## [WHAT TO PRODUCE]
Take the entries below and return them unchanged.

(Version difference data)
++++++
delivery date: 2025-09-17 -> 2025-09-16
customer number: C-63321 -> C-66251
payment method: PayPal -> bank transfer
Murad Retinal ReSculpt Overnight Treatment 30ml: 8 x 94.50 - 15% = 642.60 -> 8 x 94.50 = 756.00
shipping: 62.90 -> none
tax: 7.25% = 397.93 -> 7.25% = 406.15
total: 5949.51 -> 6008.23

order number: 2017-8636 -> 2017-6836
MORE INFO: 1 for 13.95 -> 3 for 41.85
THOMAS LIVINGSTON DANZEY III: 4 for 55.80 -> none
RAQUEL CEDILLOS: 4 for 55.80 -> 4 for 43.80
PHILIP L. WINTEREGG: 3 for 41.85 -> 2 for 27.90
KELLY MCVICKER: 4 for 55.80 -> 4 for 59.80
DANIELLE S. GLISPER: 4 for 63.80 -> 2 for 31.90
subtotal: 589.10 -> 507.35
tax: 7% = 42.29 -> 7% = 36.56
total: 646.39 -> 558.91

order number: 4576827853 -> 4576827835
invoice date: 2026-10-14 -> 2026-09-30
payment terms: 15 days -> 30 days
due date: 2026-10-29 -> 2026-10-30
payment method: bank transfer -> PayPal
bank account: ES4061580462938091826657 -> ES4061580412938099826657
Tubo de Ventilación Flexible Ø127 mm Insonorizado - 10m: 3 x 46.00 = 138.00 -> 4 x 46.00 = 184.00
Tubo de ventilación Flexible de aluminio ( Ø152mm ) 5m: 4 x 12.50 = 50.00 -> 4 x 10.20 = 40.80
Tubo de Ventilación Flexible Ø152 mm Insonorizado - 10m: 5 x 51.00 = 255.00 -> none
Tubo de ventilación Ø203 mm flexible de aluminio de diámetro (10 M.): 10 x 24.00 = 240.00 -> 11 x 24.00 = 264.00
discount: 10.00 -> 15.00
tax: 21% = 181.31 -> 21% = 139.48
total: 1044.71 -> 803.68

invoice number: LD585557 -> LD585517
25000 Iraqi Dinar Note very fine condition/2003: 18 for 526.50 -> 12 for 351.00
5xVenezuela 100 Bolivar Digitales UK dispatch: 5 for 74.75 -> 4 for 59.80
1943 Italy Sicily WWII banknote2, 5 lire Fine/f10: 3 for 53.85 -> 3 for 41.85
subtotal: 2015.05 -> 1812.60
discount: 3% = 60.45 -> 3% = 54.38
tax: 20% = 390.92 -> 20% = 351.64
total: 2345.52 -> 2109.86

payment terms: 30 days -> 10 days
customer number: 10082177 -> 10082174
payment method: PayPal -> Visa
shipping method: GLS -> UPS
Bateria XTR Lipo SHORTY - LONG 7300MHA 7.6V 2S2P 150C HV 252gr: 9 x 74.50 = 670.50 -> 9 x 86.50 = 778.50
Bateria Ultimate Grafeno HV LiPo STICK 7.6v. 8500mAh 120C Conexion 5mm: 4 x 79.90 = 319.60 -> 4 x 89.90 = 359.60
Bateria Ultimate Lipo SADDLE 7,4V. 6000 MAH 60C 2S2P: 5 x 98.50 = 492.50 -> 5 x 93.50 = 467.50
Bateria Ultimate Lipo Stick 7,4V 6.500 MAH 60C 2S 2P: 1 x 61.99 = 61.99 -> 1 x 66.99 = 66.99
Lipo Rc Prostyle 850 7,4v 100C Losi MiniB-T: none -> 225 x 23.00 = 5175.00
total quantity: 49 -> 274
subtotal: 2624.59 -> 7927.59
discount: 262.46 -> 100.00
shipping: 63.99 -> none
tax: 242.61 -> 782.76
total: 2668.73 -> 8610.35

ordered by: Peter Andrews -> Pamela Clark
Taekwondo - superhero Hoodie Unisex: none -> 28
++++++
## [EXPECTED ANSWER]
delivery date: 2025-09-17 -> 2025-09-16
customer number: C-63321 -> C-66251
payment method: PayPal -> bank transfer
Murad Retinal ReSculpt Overnight Treatment 30ml: 8 x 94.50 - 15% = 642.60 -> 8 x 94.50 = 756.00
shipping: 62.90 -> none
tax: 7.25% = 397.93 -> 7.25% = 406.15
total: 5949.51 -> 6008.23

order number: 2017-8636 -> 2017-6836
MORE INFO: 1 for 13.95 -> 3 for 41.85
THOMAS LIVINGSTON DANZEY III: 4 for 55.80 -> none
RAQUEL CEDILLOS: 4 for 55.80 -> 4 for 43.80
PHILIP L. WINTEREGG: 3 for 41.85 -> 2 for 27.90
KELLY MCVICKER: 4 for 55.80 -> 4 for 59.80
DANIELLE S. GLISPER: 4 for 63.80 -> 2 for 31.90
subtotal: 589.10 -> 507.35
tax: 7% = 42.29 -> 7% = 36.56
total: 646.39 -> 558.91

order number: 4576827853 -> 4576827835
invoice date: 2026-10-14 -> 2026-09-30
payment terms: 15 days -> 30 days
due date: 2026-10-29 -> 2026-10-30
payment method: bank transfer -> PayPal
bank account: ES4061580462938091826657 -> ES4061580412938099826657
Tubo de Ventilación Flexible Ø127 mm Insonorizado - 10m: 3 x 46.00 = 138.00 -> 4 x 46.00 = 184.00
Tubo de ventilación Flexible de aluminio ( Ø152mm ) 5m: 4 x 12.50 = 50.00 -> 4 x 10.20 = 40.80
Tubo de Ventilación Flexible Ø152 mm Insonorizado - 10m: 5 x 51.00 = 255.00 -> none
Tubo de ventilación Ø203 mm flexible de aluminio de diámetro (10 M.): 10 x 24.00 = 240.00 -> 11 x 24.00 = 264.00
discount: 10.00 -> 15.00
tax: 21% = 181.31 -> 21% = 139.48
total: 1044.71 -> 803.68

invoice number: LD585557 -> LD585517
25000 Iraqi Dinar Note very fine condition/2003: 18 for 526.50 -> 12 for 351.00
5xVenezuela 100 Bolivar Digitales UK dispatch: 5 for 74.75 -> 4 for 59.80
1943 Italy Sicily WWII banknote2, 5 lire Fine/f10: 3 for 53.85 -> 3 for 41.85
subtotal: 2015.05 -> 1812.60
discount: 3% = 60.45 -> 3% = 54.38
tax: 20% = 390.92 -> 20% = 351.64
total: 2345.52 -> 2109.86

payment terms: 30 days -> 10 days
customer number: 10082177 -> 10082174
payment method: PayPal -> Visa
shipping method: GLS -> UPS
Bateria XTR Lipo SHORTY - LONG 7300MHA 7.6V 2S2P 150C HV 252gr: 9 x 74.50 = 670.50 -> 9 x 86.50 = 778.50
Bateria Ultimate Grafeno HV LiPo STICK 7.6v. 8500mAh 120C Conexion 5mm: 4 x 79.90 = 319.60 -> 4 x 89.90 = 359.60
Bateria Ultimate Lipo SADDLE 7,4V. 6000 MAH 60C 2S2P: 5 x 98.50 = 492.50 -> 5 x 93.50 = 467.50
Bateria Ultimate Lipo Stick 7,4V 6.500 MAH 60C 2S 2P: 1 x 61.99 = 61.99 -> 1 x 66.99 = 66.99
Lipo Rc Prostyle 850 7,4v 100C Losi MiniB-T: none -> 225 x 23.00 = 5175.00
total quantity: 49 -> 274
subtotal: 2624.59 -> 7927.59
discount: 262.46 -> 100.00
shipping: 63.99 -> none
tax: 242.61 -> 782.76
total: 2668.73 -> 8610.35

ordered by: Peter Andrews -> Pamela Clark
Taekwondo - superhero Hoodie Unisex: none -> 28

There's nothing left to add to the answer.